Records shown:
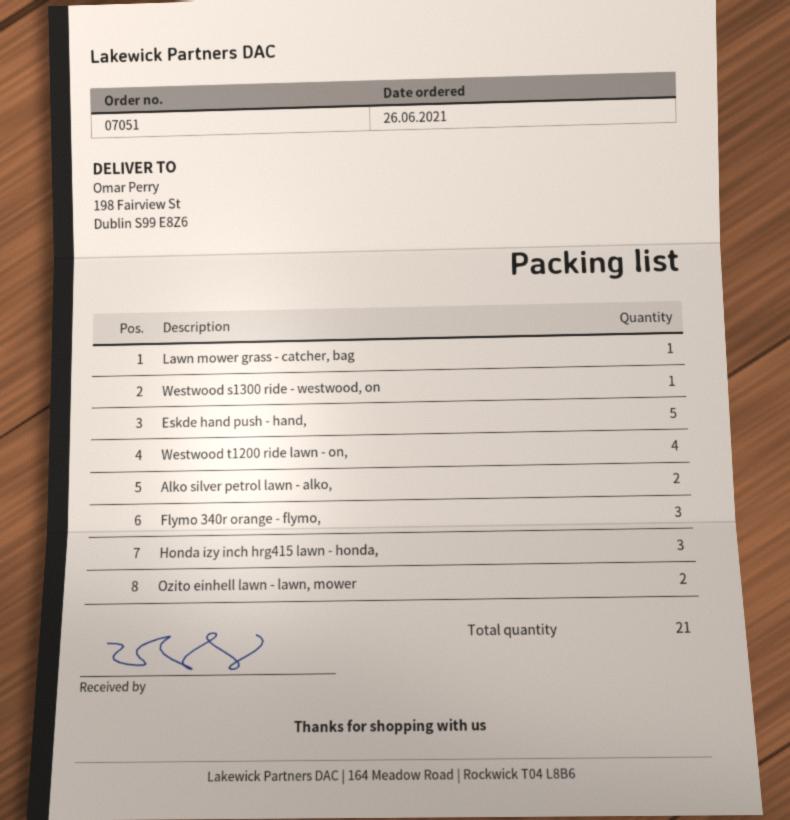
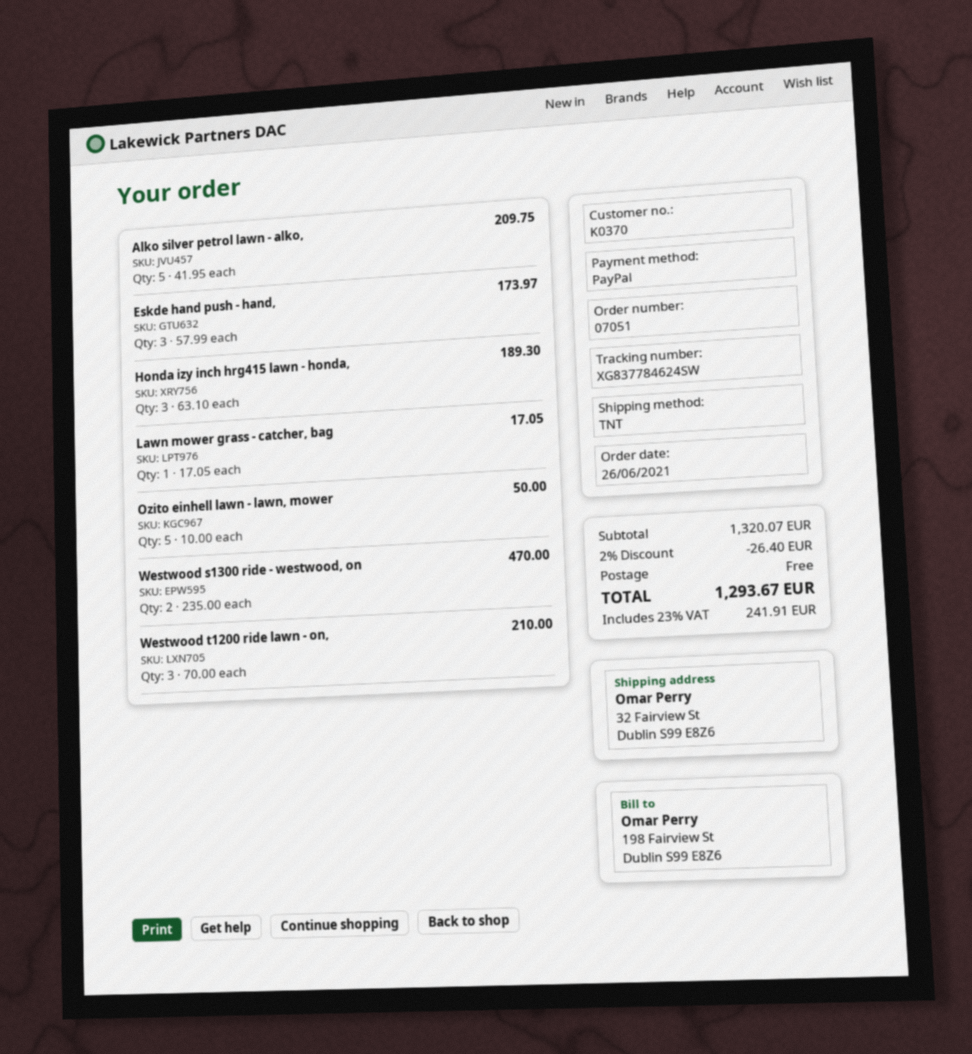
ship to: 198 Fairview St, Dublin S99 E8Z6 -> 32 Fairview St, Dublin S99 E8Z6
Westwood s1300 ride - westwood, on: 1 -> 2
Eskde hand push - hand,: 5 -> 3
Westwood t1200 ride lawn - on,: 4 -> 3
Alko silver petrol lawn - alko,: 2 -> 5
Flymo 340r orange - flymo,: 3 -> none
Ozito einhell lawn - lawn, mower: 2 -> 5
---
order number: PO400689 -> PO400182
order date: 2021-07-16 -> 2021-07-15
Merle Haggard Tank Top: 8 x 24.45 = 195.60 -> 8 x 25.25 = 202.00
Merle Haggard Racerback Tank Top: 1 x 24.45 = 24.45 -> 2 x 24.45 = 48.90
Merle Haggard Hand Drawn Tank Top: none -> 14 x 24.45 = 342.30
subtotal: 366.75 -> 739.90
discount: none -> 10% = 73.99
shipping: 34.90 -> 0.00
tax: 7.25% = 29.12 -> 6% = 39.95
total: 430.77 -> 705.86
--
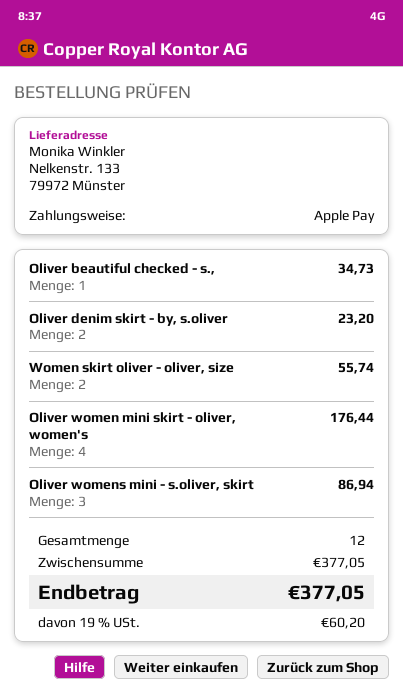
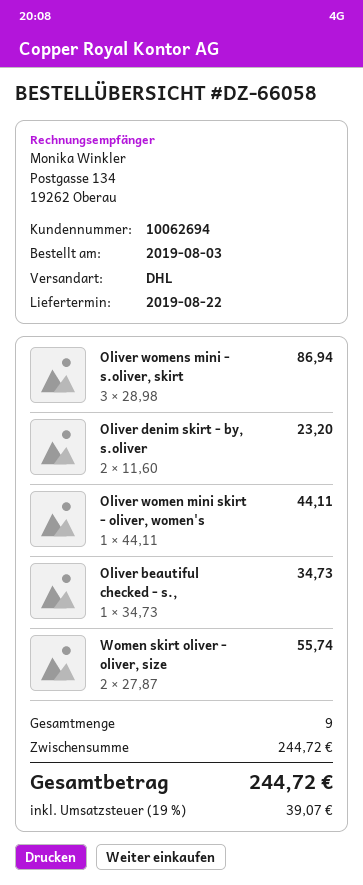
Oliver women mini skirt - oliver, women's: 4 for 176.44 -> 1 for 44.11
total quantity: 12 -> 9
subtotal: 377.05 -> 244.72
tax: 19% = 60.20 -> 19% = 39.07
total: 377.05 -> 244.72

Task to complete:
From the material above, retype precisely the lines between the line holding "Alko silver petrol lawn - alko,: 2 -> 5" and the line holding "Ozito einhell lawn - lawn, mower: 2 -> 5", inclusive, and nothing beyond them.

Solution to the exercise:
Alko silver petrol lawn - alko,: 2 -> 5
Flymo 340r orange - flymo,: 3 -> none
Ozito einhell lawn - lawn, mower: 2 -> 5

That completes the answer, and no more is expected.